Did I just answer my own question? Am I jealous because I don't know the women?

Personally, I think this is it. He doesn't have to hang out with you 24/7. He doesn't have to include you in all of his plans with friends, women or men. It's healthy to do things apart from each other. However, if my SO had friends that he spent a lot of time with who I had never met (women OR men), I would feel extremely hurt and confused.

I can't make a call from this small amount of information about your ability to trust. I dated a guy seriously for a year who had a friendship with his sister's friend. We had mutual friends, he met my family, I met his brother. I was told that she was a lost, unfortunate soul who looked up to him as a big brother and he would occasionally hang out with her to give her support and guidance.
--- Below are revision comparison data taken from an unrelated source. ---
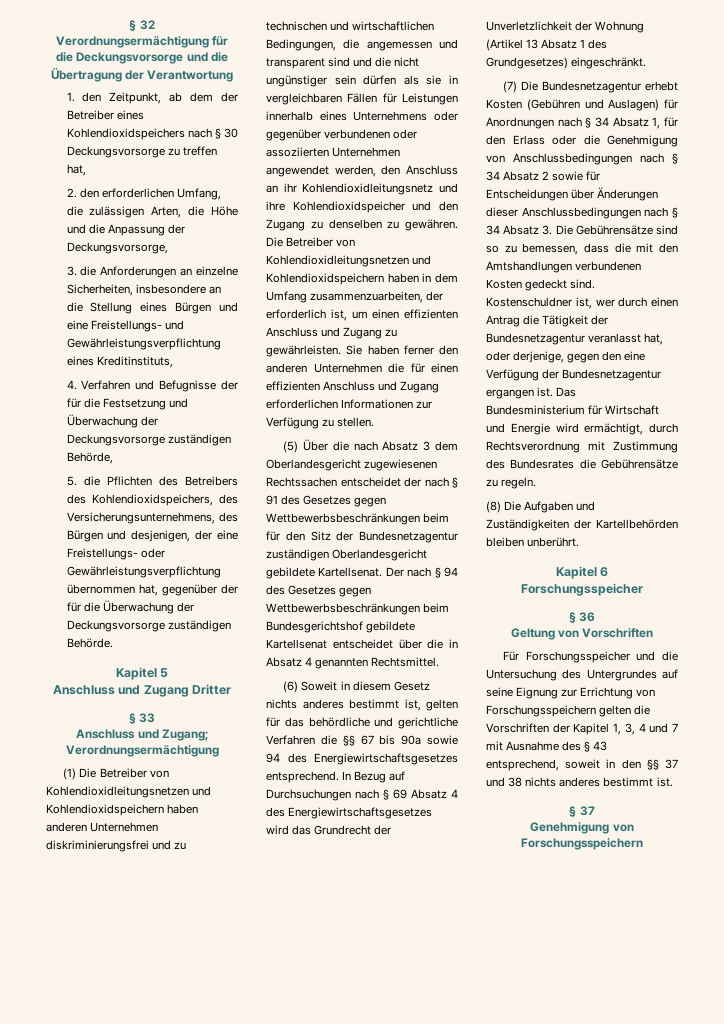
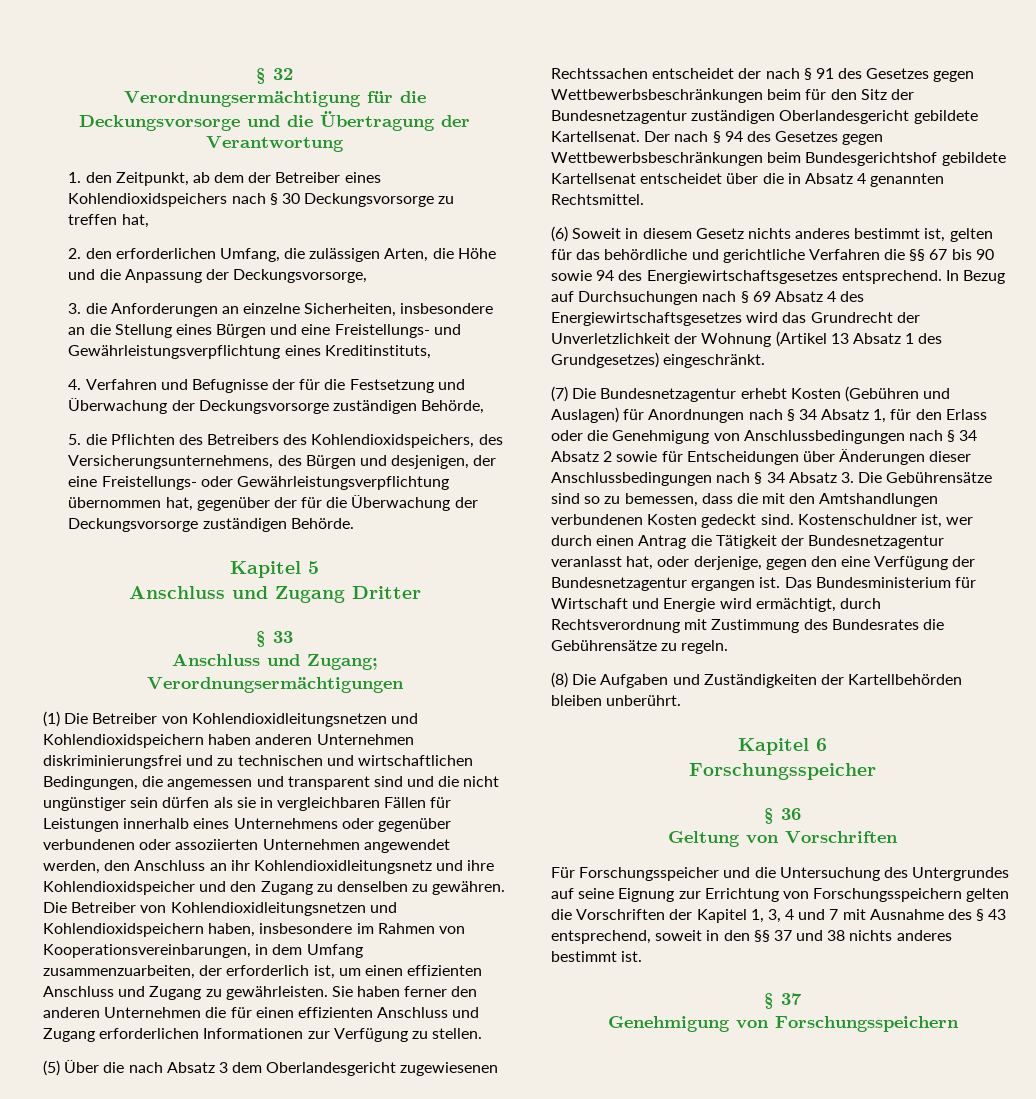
- Anschluss und Zugang; Verordnungsermächtigung
+ Anschluss und Zugang; Verordnungsermächtigungen
- Die Betreiber von Kohlendioxidleitungsnetzen und Kohlendioxidspeichern haben in dem Umfang zusammenzuarbeiten, der erforderlich ist, um einen effizienten Anschluss und Zugang zu gewährleisten.
+ Die Betreiber von Kohlendioxidleitungsnetzen und Kohlendioxidspeichern haben, insbesondere im Rahmen von Kooperationsvereinbarungen, in dem Umfang zusammenzuarbeiten, der erforderlich ist, um einen effizienten Anschluss und Zugang zu gewährleisten.
- (6) Soweit in diesem Gesetz nichts anderes bestimmt ist, gelten für das behördliche und gerichtliche Verfahren die §§ 67 bis 90a sowie 94 des Energiewirtschaftsgesetzes entsprechend.
+ (6) Soweit in diesem Gesetz nichts anderes bestimmt ist, gelten für das behördliche und gerichtliche Verfahren die §§ 67 bis 90 sowie 94 des Energiewirtschaftsgesetzes entsprechend.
We spent a lot of time together and we both traveled, so trust was key. Our friends considered us to be a great couple. At around month nine, I was a bit puzzled by the fact that, although she hung out with him often, I had STILL never met her. Accidentally, I found out that she was not his sister's friend...she was his other g-friend. And that he had a whole OTHER set of friends. Basically, a whole other life. I had questioned not meeting her and everyone told me I was crazy, he would never cheat on me, look how devoted, don't be jealous, etc. I dumped him and never looked back...I also never questioned my intuition again.

I'm not saying that this is happening in your case. I am saying that, sometimes, you need to respect your own needs and feelings. As others have said, a therapist could help you determine what healthy/unhealthy boundaries in a relationship are. But the bottom line is, you are feeling this way. That's important. And you shouldn't discount your own feelings casually.
posted by jeanmari at 12:44 PM on December 30, 2005


I didn't call her a psycho bitch, I said not to be one. I know it's hard to pass up the opporitunity to snub others, but not necessary here.
posted by kcm at 12:48 PM on December 30, 2005


Listen, as a guy's close female friend, all i can say is that it makes me incredibly sad that i'm losing one of my best male friends to a girlfriend who seems irrationally jealous like you. she doesn't know me or anything about me, so how can she hate me? so please try to get to know your boyfriend's female friends before you start ruining his friendships. otherwise, he will resent you for it.
posted by echo0720 at 12:50 PM on December 30, 2005


okay, i just realized that came across as kind of harsh - all i'm trying to say is before you become jealous of a woman, try to get to know her and her intentions first. most likely she IS just a friend, and she'll want to be yours, too.
posted by echo0720 at 12:53 PM on December 30, 2005


I've been on your boyfriend's side of this, and it is no fun at all. If counseling might help you get a grip on free-floating anxieties about other women, then get some.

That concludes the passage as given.